Task data
•••
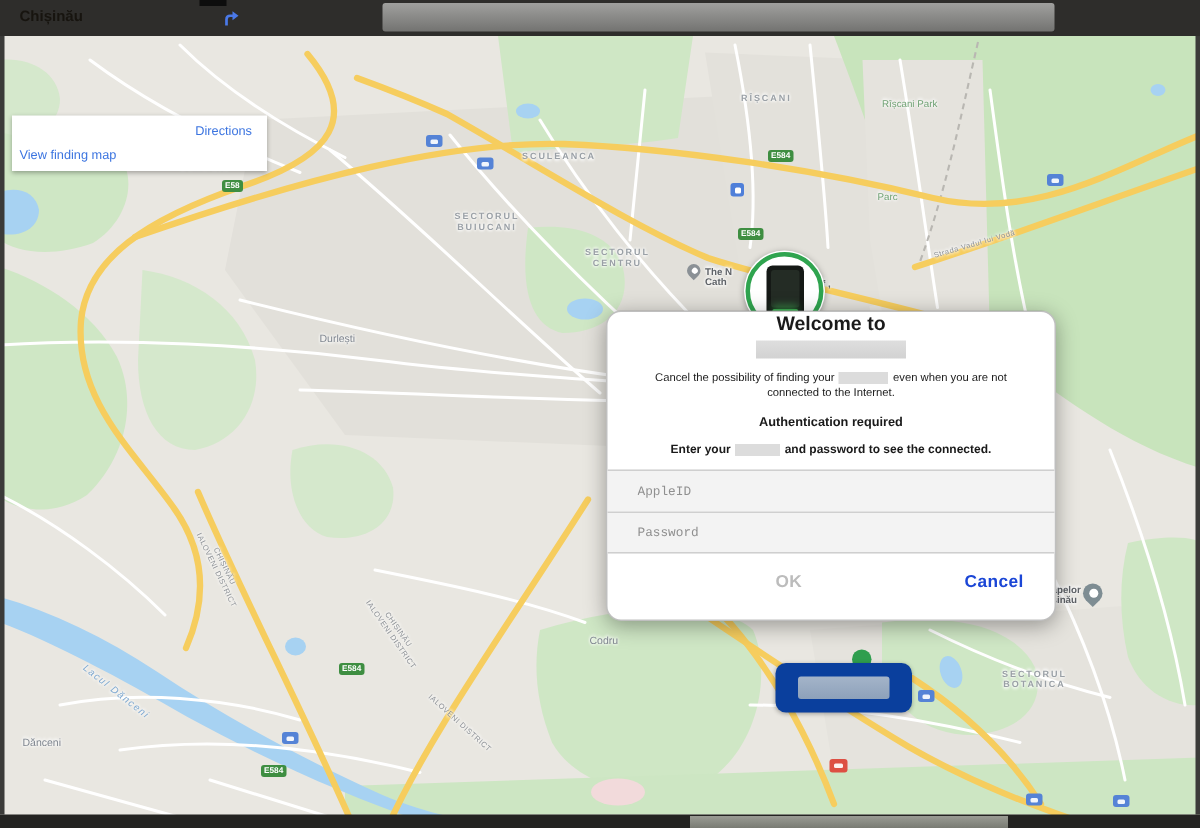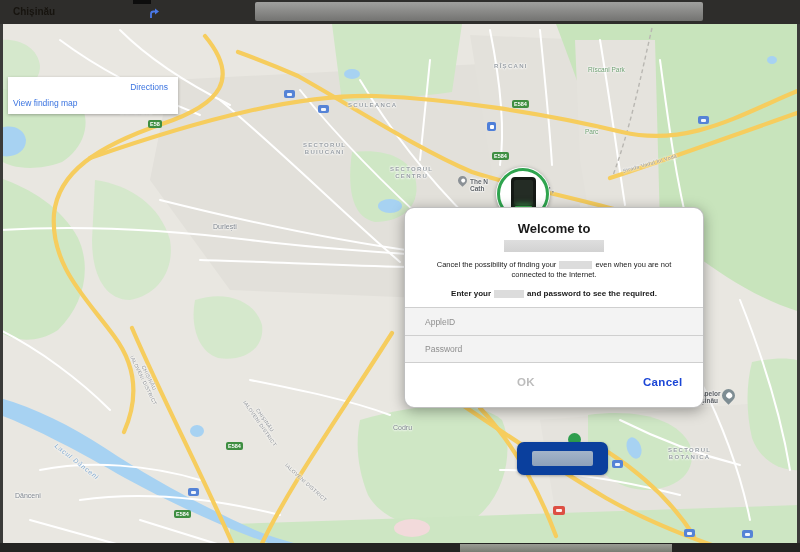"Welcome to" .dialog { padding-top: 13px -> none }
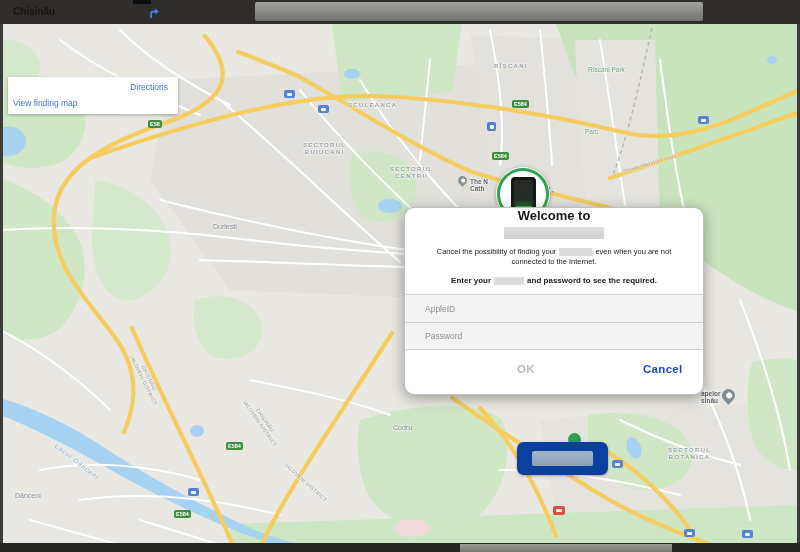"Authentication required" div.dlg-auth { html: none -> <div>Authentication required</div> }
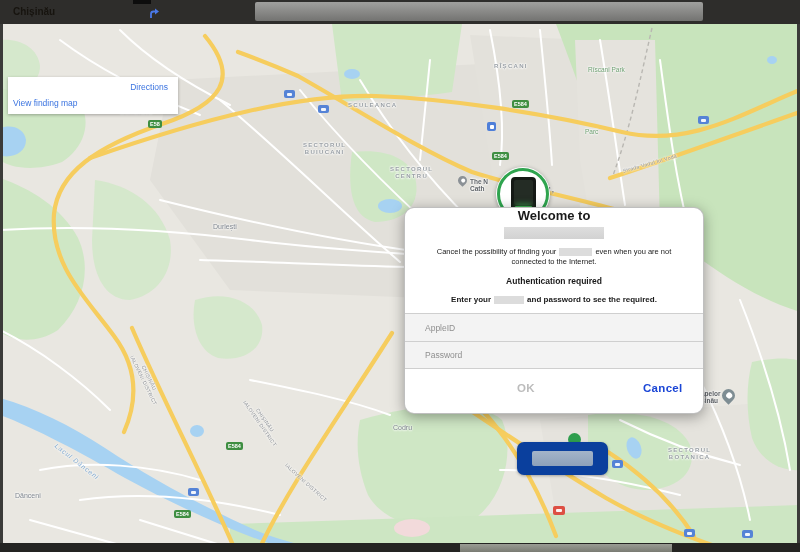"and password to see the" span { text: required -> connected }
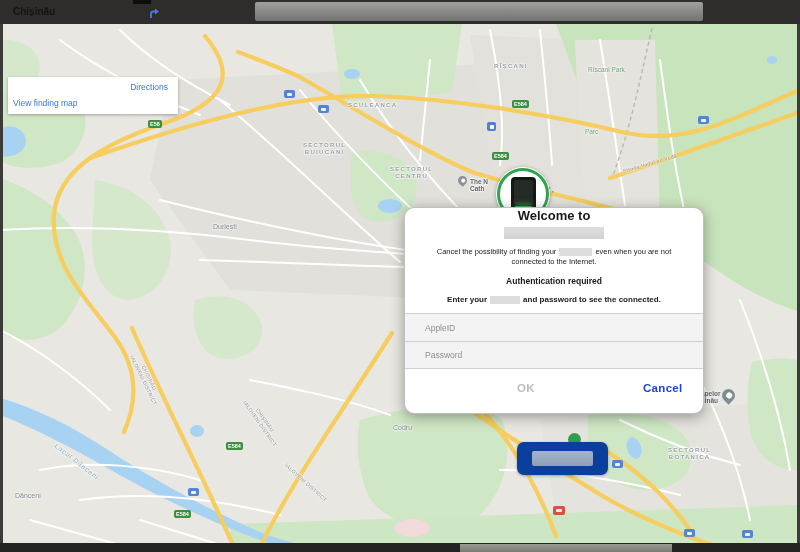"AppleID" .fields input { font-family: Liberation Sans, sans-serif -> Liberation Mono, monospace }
•••
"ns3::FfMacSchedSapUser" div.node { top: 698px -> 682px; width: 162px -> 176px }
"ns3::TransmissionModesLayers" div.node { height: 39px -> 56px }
•••
Required action
Looking above, find the stretch of lines that opens with the one holding "html: none ->" and closes with the one holding "Liberation Sans, sans-serif". Copy it exactly, pictures excluded.

Written response
"Authentication required" div.dlg-auth { html: none -> <div>Authentication required</div> }
"and password to see the" span { text: required -> connected }
"AppleID" .fields input { font-family: Liberation Sans, sans-serif -> Liberation Mono, monospace }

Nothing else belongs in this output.